## DATA LISTING

=== Section Start ===

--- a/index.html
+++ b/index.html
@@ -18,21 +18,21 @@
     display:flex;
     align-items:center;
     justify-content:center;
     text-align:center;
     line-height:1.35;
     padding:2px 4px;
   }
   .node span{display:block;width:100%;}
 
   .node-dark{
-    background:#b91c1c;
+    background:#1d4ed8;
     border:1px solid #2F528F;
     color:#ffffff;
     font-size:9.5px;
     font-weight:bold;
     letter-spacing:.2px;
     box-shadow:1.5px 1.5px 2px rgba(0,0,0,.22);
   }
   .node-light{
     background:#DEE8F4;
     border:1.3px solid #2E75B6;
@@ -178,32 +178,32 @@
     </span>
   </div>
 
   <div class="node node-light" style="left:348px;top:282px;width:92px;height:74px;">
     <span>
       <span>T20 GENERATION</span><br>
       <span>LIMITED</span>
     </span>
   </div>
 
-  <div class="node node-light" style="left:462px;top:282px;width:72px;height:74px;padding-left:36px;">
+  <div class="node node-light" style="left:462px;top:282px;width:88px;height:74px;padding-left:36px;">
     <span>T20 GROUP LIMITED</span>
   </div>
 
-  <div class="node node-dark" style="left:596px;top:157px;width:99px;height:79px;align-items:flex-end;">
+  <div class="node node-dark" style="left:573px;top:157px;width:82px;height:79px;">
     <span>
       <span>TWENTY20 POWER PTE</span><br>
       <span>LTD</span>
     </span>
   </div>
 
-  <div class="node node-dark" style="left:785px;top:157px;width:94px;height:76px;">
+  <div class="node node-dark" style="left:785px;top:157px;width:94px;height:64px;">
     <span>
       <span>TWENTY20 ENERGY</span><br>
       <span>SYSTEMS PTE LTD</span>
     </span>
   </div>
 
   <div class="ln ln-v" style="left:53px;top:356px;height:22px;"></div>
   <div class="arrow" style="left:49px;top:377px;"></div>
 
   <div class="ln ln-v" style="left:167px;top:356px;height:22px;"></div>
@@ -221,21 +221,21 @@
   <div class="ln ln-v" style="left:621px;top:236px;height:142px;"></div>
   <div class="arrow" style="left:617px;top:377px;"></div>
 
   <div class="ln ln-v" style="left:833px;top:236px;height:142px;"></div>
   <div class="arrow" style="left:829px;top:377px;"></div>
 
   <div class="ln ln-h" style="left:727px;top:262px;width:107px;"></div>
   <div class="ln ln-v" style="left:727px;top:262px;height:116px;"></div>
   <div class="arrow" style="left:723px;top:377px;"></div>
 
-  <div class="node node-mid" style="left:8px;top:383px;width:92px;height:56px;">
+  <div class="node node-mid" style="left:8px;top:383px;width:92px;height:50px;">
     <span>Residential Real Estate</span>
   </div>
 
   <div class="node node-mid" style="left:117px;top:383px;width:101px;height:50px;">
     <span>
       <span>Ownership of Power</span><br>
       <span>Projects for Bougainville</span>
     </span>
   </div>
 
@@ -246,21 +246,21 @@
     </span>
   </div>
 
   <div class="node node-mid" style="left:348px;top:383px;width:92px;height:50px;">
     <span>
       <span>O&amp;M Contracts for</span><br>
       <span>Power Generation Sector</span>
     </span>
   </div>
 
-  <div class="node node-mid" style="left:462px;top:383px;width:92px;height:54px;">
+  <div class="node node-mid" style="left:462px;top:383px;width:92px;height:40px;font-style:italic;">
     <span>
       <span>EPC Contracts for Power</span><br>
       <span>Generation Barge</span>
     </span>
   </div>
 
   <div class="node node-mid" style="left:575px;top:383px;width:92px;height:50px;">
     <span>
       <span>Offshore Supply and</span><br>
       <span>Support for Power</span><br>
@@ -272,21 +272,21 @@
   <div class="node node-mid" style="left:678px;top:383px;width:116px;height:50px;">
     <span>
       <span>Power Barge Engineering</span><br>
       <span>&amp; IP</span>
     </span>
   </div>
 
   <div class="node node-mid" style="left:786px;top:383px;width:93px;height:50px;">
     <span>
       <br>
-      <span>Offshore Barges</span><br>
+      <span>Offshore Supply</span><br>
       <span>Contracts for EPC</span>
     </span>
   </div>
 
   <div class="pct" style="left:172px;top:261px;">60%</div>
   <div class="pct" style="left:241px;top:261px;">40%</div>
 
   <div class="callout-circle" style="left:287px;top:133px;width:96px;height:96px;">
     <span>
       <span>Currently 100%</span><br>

=== Section End ===
=== Section Start ===

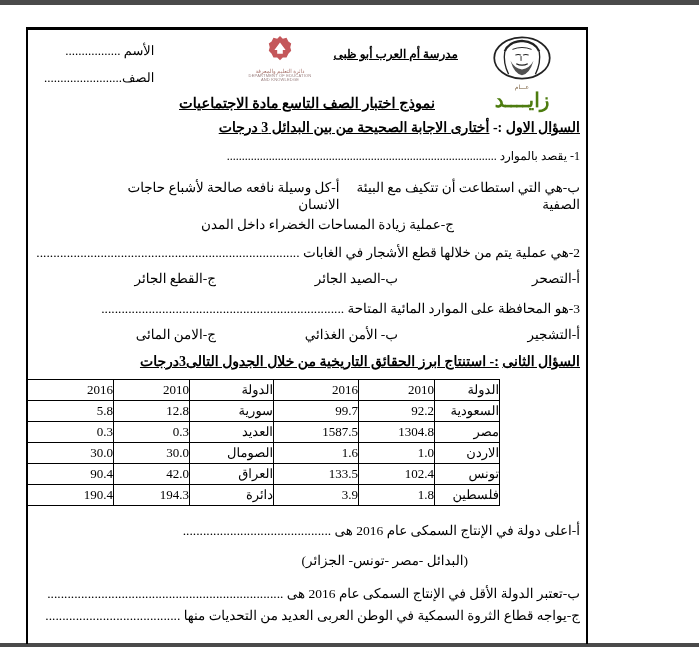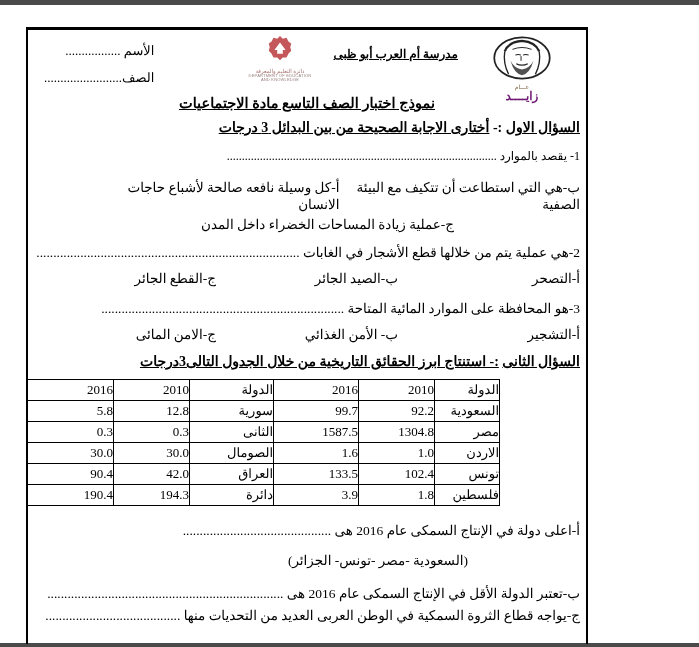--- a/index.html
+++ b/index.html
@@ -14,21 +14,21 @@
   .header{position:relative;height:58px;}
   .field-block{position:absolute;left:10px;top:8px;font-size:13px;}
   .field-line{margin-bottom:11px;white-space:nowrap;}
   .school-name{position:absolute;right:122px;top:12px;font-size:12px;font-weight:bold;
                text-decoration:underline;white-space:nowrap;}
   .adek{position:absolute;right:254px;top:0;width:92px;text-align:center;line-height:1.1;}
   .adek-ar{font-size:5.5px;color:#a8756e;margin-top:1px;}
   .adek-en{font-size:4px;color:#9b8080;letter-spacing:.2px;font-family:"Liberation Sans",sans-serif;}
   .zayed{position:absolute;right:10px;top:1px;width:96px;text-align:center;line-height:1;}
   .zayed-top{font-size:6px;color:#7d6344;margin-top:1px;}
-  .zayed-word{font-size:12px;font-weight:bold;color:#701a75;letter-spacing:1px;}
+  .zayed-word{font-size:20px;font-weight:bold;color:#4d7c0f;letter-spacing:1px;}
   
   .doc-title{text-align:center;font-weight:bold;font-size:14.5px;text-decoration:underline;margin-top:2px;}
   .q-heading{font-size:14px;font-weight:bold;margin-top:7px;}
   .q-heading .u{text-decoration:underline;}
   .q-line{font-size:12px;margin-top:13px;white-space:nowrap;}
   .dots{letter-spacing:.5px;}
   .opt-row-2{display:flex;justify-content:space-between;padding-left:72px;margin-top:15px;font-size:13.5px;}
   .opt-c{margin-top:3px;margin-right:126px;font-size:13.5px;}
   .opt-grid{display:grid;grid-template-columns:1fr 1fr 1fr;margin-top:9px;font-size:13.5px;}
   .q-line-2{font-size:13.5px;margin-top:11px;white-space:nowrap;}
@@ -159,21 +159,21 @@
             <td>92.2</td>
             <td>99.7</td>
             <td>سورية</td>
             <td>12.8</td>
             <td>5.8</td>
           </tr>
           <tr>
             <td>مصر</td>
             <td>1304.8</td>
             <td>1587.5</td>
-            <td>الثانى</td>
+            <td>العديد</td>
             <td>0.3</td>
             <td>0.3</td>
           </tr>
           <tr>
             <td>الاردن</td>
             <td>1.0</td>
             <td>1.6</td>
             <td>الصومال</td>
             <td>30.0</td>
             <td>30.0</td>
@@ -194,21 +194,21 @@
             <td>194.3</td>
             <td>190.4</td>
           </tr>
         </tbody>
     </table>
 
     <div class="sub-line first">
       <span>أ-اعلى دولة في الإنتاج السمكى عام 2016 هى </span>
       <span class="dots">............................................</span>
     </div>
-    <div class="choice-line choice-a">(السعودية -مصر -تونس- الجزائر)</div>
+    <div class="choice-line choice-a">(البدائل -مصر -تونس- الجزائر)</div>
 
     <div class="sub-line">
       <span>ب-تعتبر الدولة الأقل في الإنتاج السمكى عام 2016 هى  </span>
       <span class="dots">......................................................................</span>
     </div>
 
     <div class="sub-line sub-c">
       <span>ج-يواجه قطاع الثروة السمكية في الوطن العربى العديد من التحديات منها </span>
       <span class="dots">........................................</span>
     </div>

=== Section End ===
=== Section Start ===

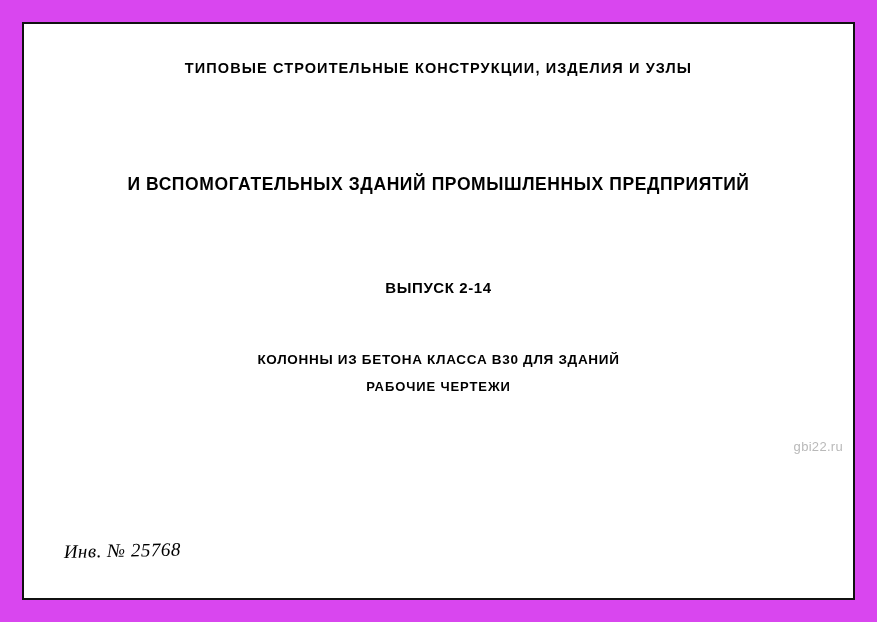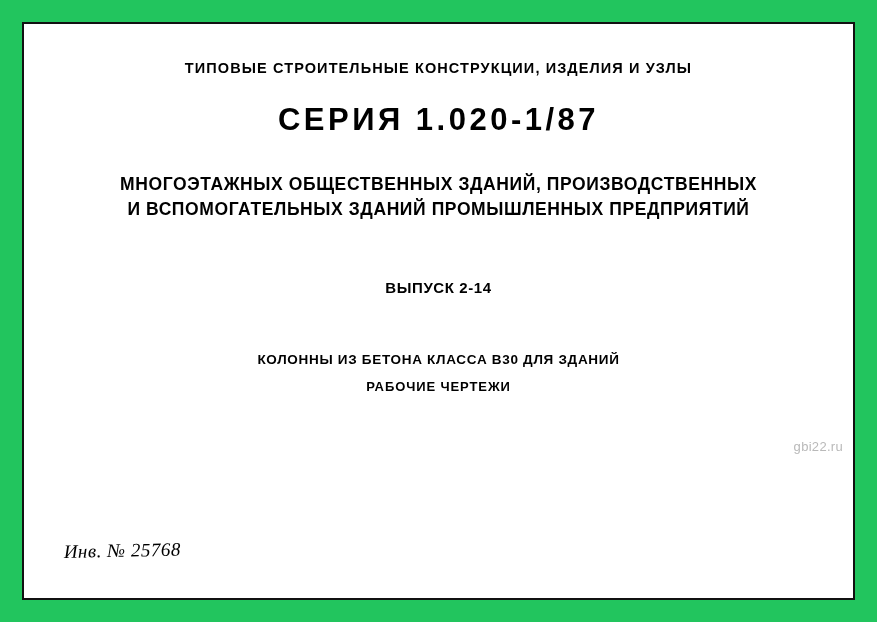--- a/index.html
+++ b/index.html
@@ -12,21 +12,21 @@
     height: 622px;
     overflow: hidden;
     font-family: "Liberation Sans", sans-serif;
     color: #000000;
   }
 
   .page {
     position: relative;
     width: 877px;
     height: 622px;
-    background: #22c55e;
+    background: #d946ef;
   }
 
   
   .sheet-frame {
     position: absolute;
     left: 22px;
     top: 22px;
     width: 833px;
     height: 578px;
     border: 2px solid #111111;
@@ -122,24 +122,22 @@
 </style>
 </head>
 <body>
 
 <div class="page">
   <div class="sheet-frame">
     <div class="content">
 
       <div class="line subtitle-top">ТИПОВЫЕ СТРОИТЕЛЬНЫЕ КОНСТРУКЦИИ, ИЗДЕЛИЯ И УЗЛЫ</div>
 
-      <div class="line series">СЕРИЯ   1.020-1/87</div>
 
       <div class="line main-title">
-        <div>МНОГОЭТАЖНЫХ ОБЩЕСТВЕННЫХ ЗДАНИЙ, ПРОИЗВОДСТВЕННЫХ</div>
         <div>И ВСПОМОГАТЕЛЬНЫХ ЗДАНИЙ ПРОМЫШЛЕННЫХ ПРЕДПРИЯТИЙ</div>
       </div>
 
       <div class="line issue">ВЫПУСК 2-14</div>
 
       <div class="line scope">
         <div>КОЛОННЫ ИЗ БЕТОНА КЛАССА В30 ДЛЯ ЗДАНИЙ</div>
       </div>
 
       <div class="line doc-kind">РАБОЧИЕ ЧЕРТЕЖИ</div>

=== Section End ===

## PROBLEM
Whenever the word "background" occurs in a line of the records, that line counts once; state the total alone.

## ANSWER SPACE
5